So, the Facebook drama continues.
Like countless people (I’m sure the number keeps changing), I downloaded my data and took a quick look earlier today. Hm. Pretty boring, actually. I don’t use Messenger that much, and I don’t have an Android phone, so that’s been a bit prophylactic. I’ve been in the web space for over 20 years, and from the start, I’ve been skeptical about the ability of anyone to keep me safe online. Safe from others. Safe from myself. Safe for others.
So, I’ve self-censored considerably over the years.
I hear a chorus of dismay rising up — Censor yourself?! How horrible! It seems, at times, that total freedom is the goal of our modern world, and that’s fine for everybody else. But seriously, this place is full of people who wish others less-than-well, and that’s as true online as it is offline, so caveat emptor. For days. Yeah, I’ve censored myself. And the result is that I haven’t been rocked by the shock waves of indignation that lots of other people feel.
Either that, or I’m not being pessimistic enough about how creatively data scrapers can use my PII against me.
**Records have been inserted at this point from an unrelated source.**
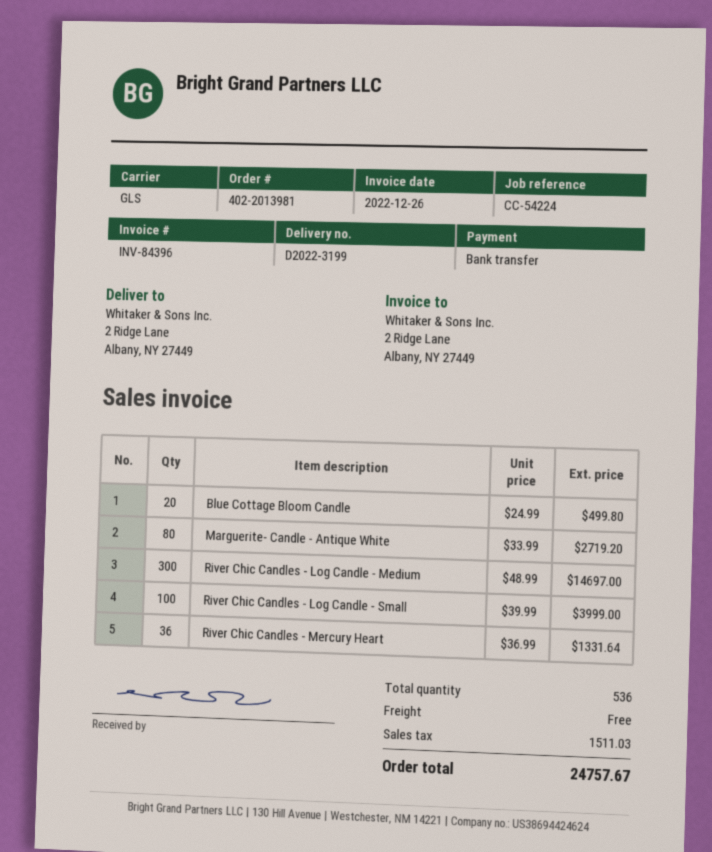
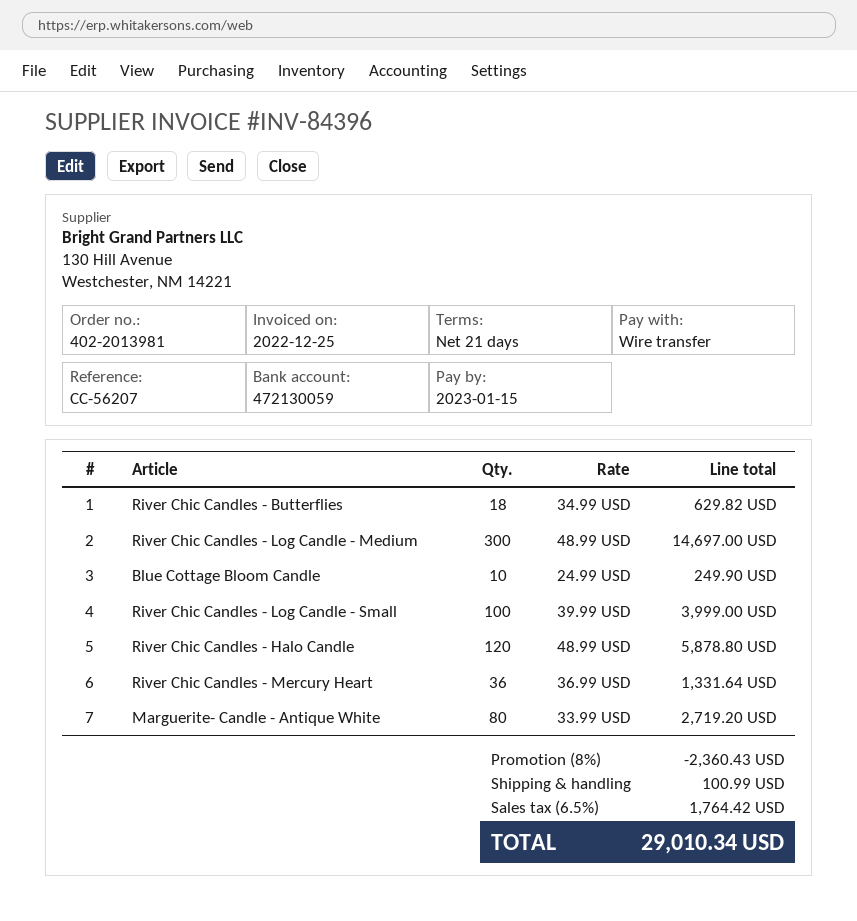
invoice date: 2022-12-26 -> 2022-12-25
reference: CC-54224 -> CC-56207
Blue Cottage Bloom Candle: 20 x 24.99 = 499.80 -> 10 x 24.99 = 249.90
River Chic Candles - Butterflies: none -> 18 x 34.99 = 629.82
River Chic Candles - Halo Candle: none -> 120 x 48.99 = 5878.80
discount: none -> 8% = 2360.43
shipping: 0.00 -> 100.99
tax: 1511.03 -> 1764.42
total: 24757.67 -> 29010.34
But I digress. This isn’t really about me, after all. It’s more about us. Our need to connect, to stay connected. Our fear of missing out and getting disconnected. We all know just how easy it is to get cut off from our social circles. Sometimes, all it takes is a wrong word, a misspoken opinion, or even a look that gets taken the wrong way. You wear the wrong piece of clothing in the wrong season, and you’re a marked person. Things seem to have loosened up around the “no white before Memorial Day or after Labor Day” rule that was etched in stone during my childhood, but you know what I mean.
Sure, you do.
You know as well as I do, the feel of that internal cringe, when something comes out wrong, or somebody doesn’t respond to you the way you’d hoped. You mis-hear what someone else says and/or they misinterpret your response. And before you know it, you’ve got Problems.
Those Problems are very real, for they’re all wrapped up in the whole of our identities, our sense of safety and belonging in the world, as well as our definitions of what will and will not keep us safe. Those Problems can go so far as to get you beaten up. Even killed, if you’re in the wrong situation. It’s easier than ever, these days, to end up in the wrong part of town, and pay for it.
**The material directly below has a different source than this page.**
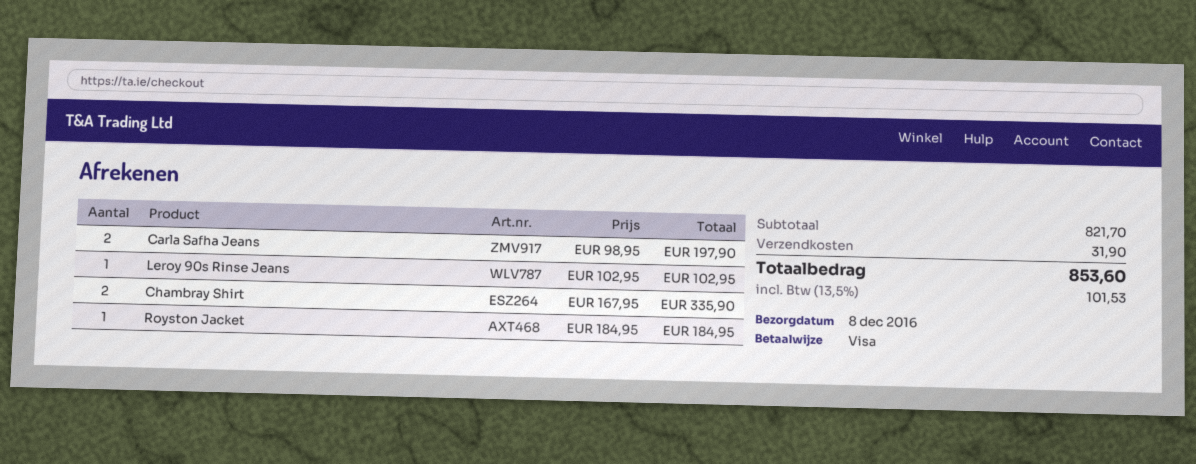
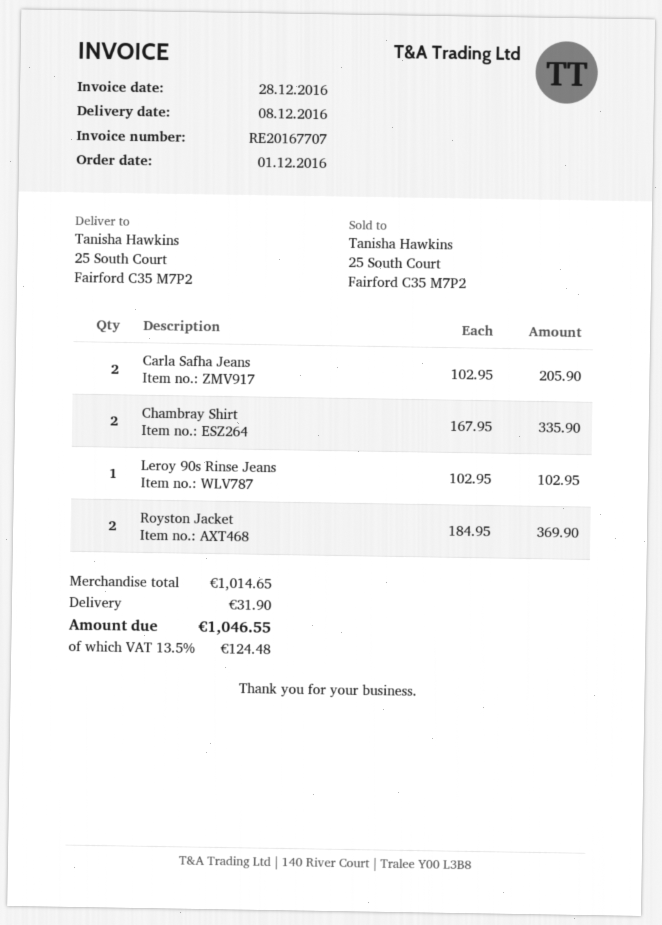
Carla Safha Jeans: 2 x 98.95 = 197.90 -> 2 x 102.95 = 205.90
Royston Jacket: 1 x 184.95 = 184.95 -> 2 x 184.95 = 369.90
subtotal: 821.70 -> 1014.65
tax: 13.5% = 101.53 -> 13.5% = 124.48
total: 853.60 -> 1046.55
I’m not just talking about White folks in Black or Hispanic neighborhoods, or Black men driving through predominantly White neighborhoods. I’m talking about University of Georgia fans speaking out of turn in an Auburn sports bar — I once had an extended conversation with a woman whose husband had to be hustled out the back door of such a bar after having a few beers and running his mouth against his wife’s advice. I’m talking about somebody losing their filter while they’re in the middle of political opposites and ending up with their car keyed.
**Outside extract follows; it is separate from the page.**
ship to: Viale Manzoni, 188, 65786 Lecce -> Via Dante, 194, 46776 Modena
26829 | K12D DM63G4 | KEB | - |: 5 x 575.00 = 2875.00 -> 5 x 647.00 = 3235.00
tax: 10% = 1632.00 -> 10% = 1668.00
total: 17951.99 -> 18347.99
Say the wrong thing in the wrong way at work, and you can get shown the door. And there goes your monthly credit card payment, toppling your credit rating, as well as your future job prospects (since many employers run credit reports on prospective new hires). A poorly timed joke can turn from a pebble dropped in a pond to an earthquake that sets off a tsunami. Or the wrong piece of information can leak to the Wall Street Journal, and before you know it, your employer’s in full “spin mode” and you have to watch what you say to anyone and everyone, since you’re a walking, talking representative of the company.
It’s all so precarious.
Sheesh, how did we get to this place? I mean, people can get seriously hurt over things that used to just elicit eye rolls and shrugs. Ah… simpler times. I remember those days when you could detest other people (and vice versa) without homicide being in the mix. I remember when an honest misunderstanding wouldn’t push a person to social-media-fueled suicide. Apparently, I’m a dinosaur. Like I said, simpler times. Lord, how did this all get so … dire?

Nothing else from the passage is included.